Deux ans plus tôt, en 1958-1959, l’Angleterre affrontait l’Australie dans un style de jeu jugé si ennuyeux qu’il avait découragé les spectateurs. Les supporters australiens avaient même qualifié la rencontre de « Bataille du Sommeil ». Lorsque l’équipe des Antilles est arrivée en Australie, le capitaine Frank Worrell a été interrogé par les journalistes sur son intention de pratiquer un cricket flamboyant. Sa réponse fut concise et révélatrice :
« Mon équipe jouera son jeu naturel, à la manière des Antilles. »
Frank Worrell, capitaine de l’équipe des Antilles
Cette promesse fut tenue. À l’issue du cinquième test, des centaines de milliers de fans australiens ont envahi les rues de Melbourne pour saluer l’équipe des Antilles, la plus populaire à avoir jamais visité le pays. Worrell et ses joueurs avaient ramené le plaisir et l’excitation sur les terrains de cricket australiens, changeant à jamais la perception du sport.

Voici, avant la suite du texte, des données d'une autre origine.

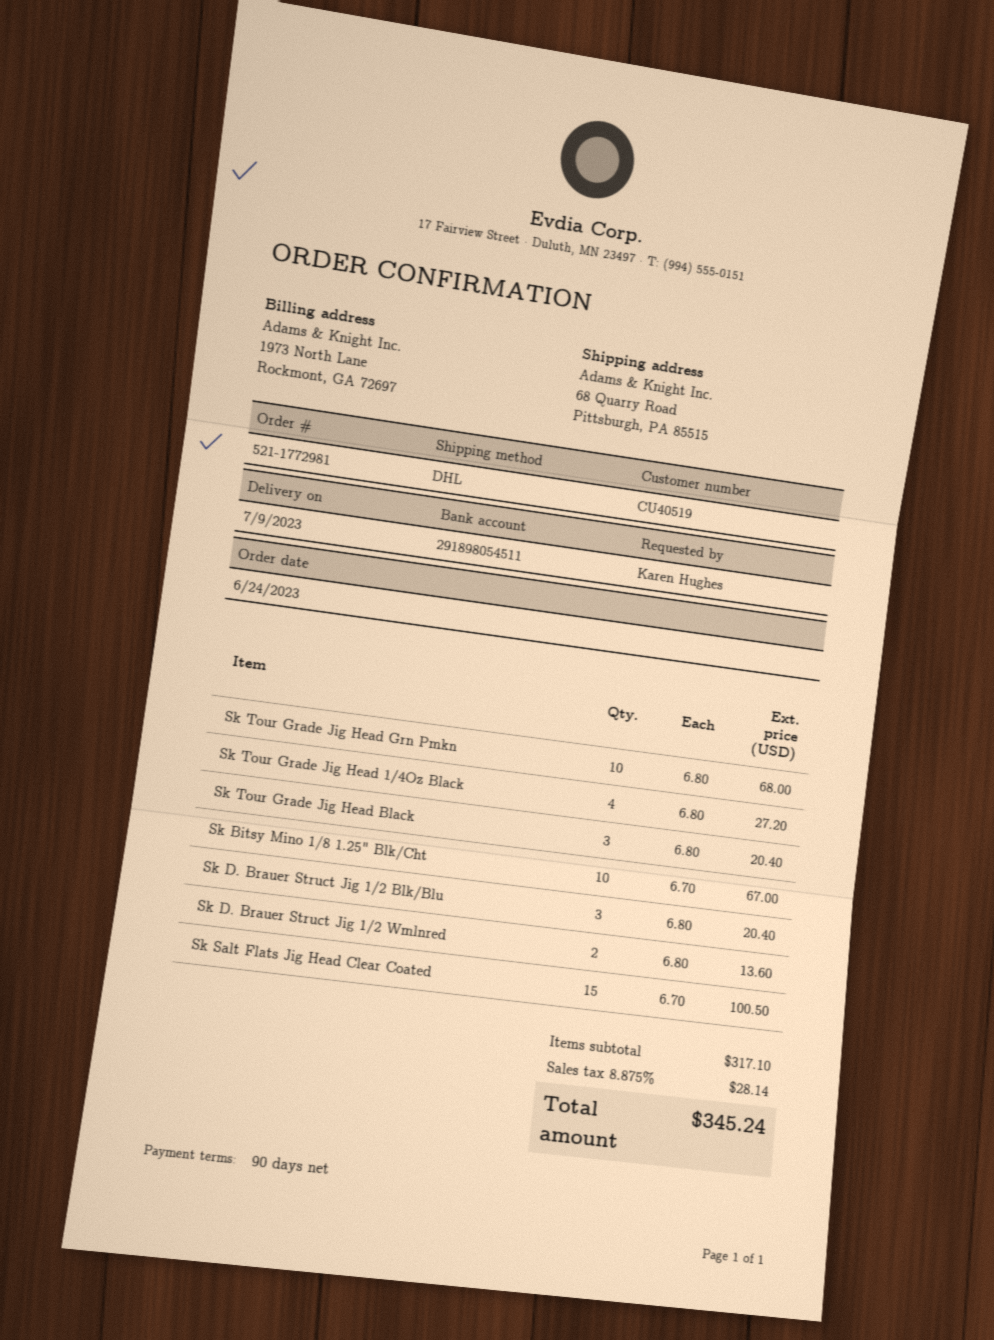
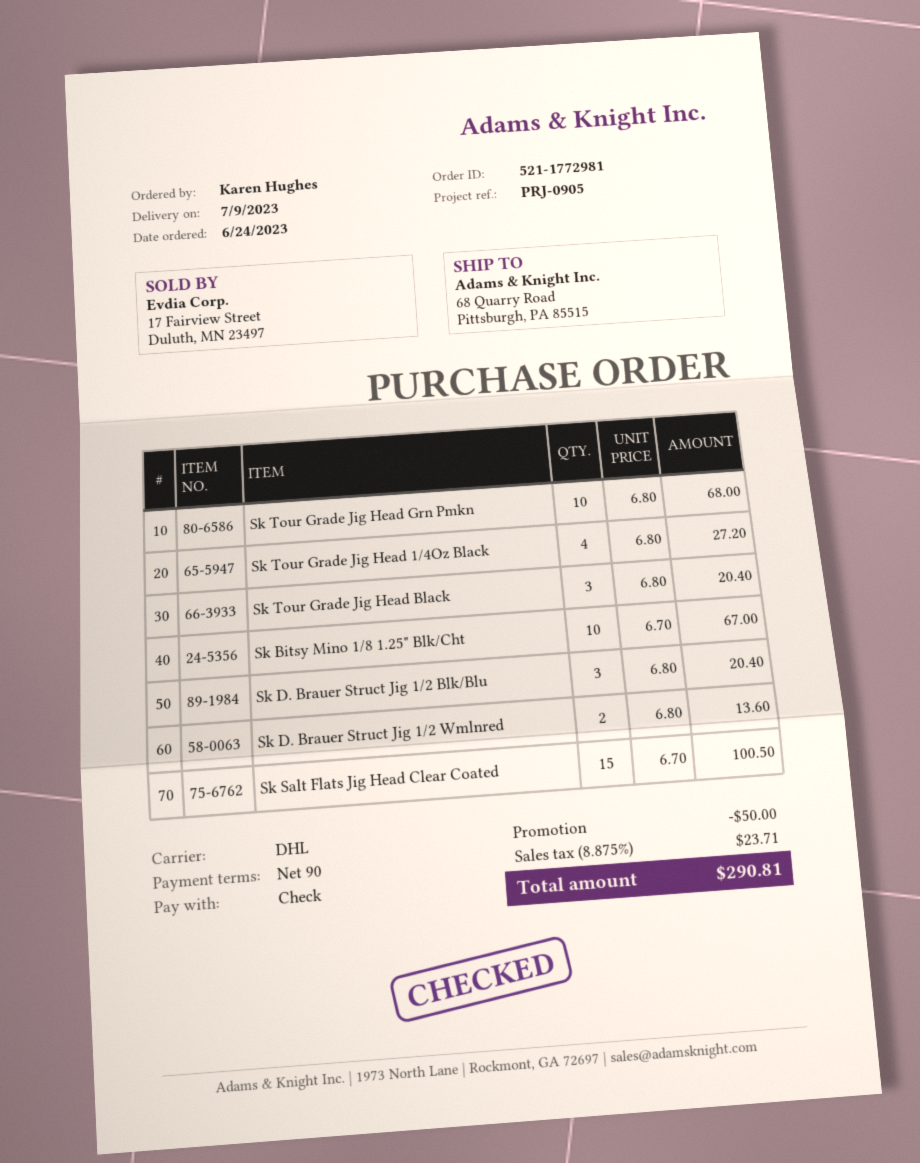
discount: none -> 50.00
tax: 8.875% = 28.14 -> 8.875% = 23.71
total: 345.24 -> 290.81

L’influence des Antilles s’est également fait sentir en Angleterre. Après avoir perdu une série 3 à 1 contre les Antilles en 1963, le MCC (Marylebone Cricket Club), conscient que le cricket de comté ne pouvait plus subvenir à ses besoins financiers, a entrepris des réformes majeures. Ces changements visaient à attirer de nouveau les Antilles en 1966, mais cela ne s’est concrétisé qu’en 1971, avec l’introduction de tournées doubles chaque été, remplaçant le système précédent où un seul pays était visité annuellement.
En 1968, une règle archaïque interdisant aux joueurs étrangers de participer aux matchs de championnat avant d’avoir résidé trois ans et acquis la citoyenneté a été modifiée. Il a également été décidé qu’ils ne pourraient plus jouer au cricket test pour leur pays d’origine ni au cricket de première classe pour leur territoire. Cette nouvelle règle s’appliquait non seulement aux joueurs des Antilles, mais à toutes les nations.
Le nouveau système autorisait chaque comté à employer deux joueurs de cricket étrangers, tout en leur permettant de continuer à représenter leur pays d’origine. L’objectif était d’attirer plus de spectateurs grâce au cricket attrayant des Antillais, augmentant ainsi les revenus et assurant la viabilité financière du cricket de comté. Ce plan a porté ses fruits à la fin des années 1960, avec une fréquentation en hausse et une amélioration des finances du cricket de comté.
Cependant, l’auteur souligne une tendance préoccupante actuelle : l’essor du cricket T20, avec ses formats courts et explosifs, pourrait nuire au développement des compétences fondamentales des joueurs. Il met en garde contre le risque de voir des batteurs et des lanceurs manquer de la discipline et de la technique nécessaires pour exceller dans les formes de cricket plus traditionnelles. Selon lui, les bases d’un joueur de cricket solide sont forgées dans le cricket de première classe, où la concentration et la patience sont essentielles.
L’histoire de l’équipe des Antilles est donc un rappel de l’importance de l’équilibre entre divertissement et développement des compétences. Le succès initial des Antillais a démontré que le cricket attrayant pouvait attirer les foules, mais il est crucial de ne pas sacrifier les fondations du jeu au profit de la recherche de gains à court terme. En 1968, sur 17 comtés anglais, 13 employaient déjà des joueurs des Antilles, témoignant de leur popularité et de leur impact sur le cricket professionnel, qui à l’époque était principalement concentré en Angleterre.